*** Information ***

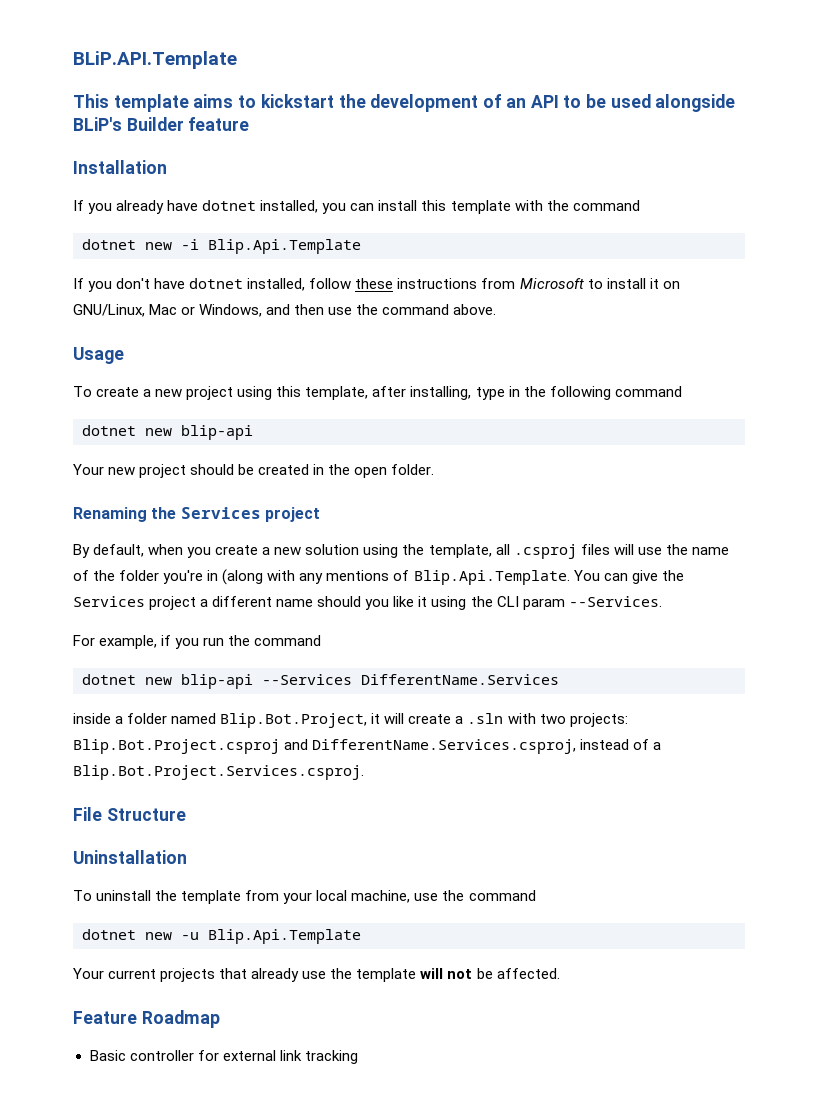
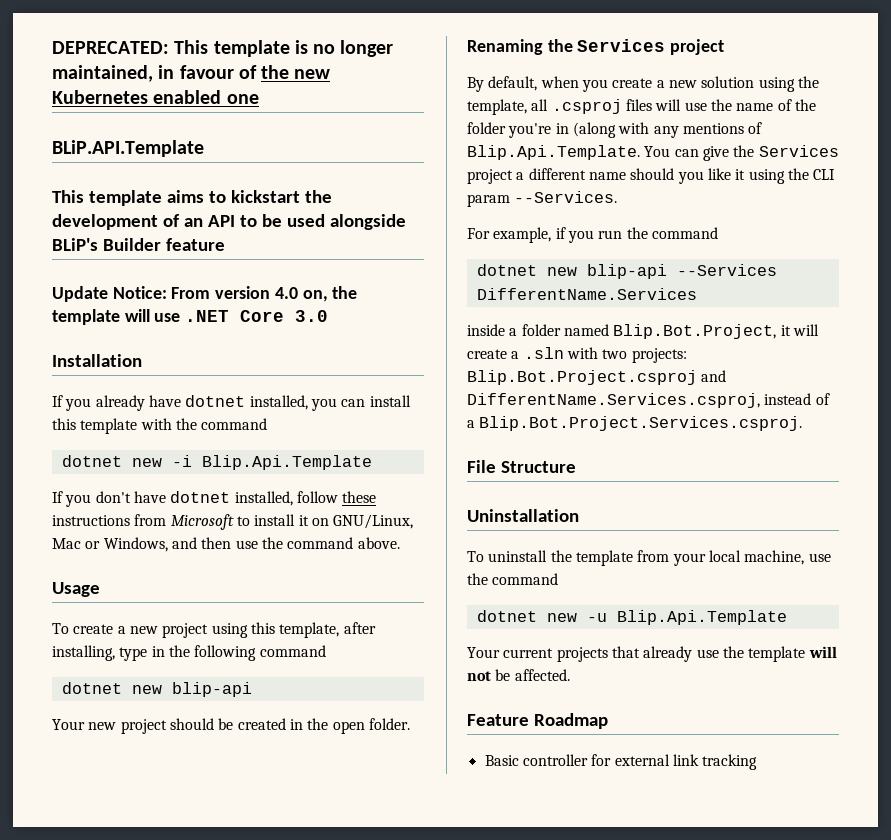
(73, 60) none -> [52,40,394,57] [52,65,331,82] [52,90,259,104] DEPRECATED: This template is no longer maintained, in favour of the new Kubernetes enabled one //
(250, 124) none -> [52,286,358,302] [52,309,329,325] // Update Notice: From version 4.0 on, the template will use .NET Core 3.0

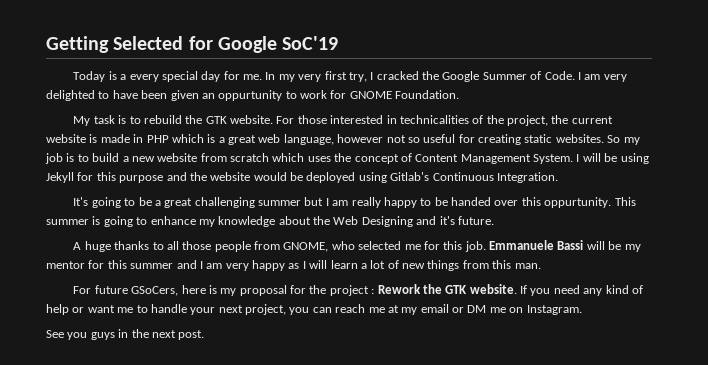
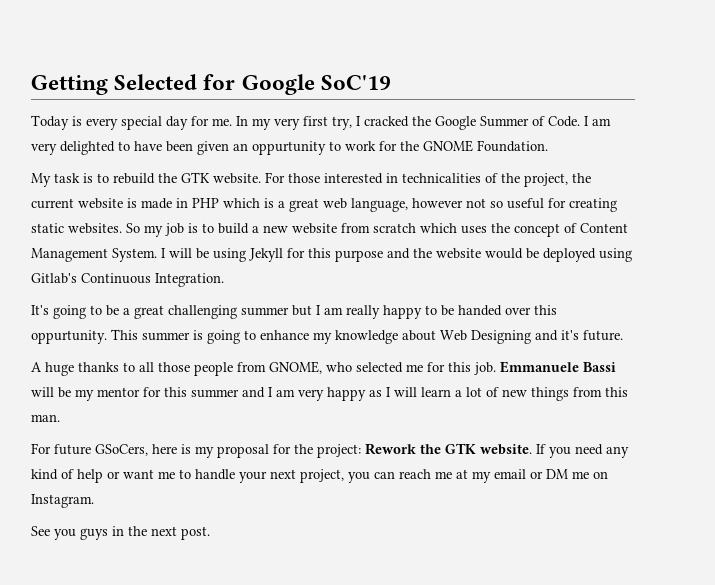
[120,74,127,80] a -> (82, 121) none
(347, 94) none -> [400,141,419,151] the
[313,216,330,225] the -> (436, 335) none
[329,285,375,296] project : -> [317,444,361,458] project:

*** End of Information ***

§ **Task objective**: Using the records above, output exactly the lines from the one containing "[313,216,330,225] the -> (436, 335) none" through the last line, and no others.

§ **Task answer**:
[313,216,330,225] the -> (436, 335) none
[329,285,375,296] project : -> [317,444,361,458] project:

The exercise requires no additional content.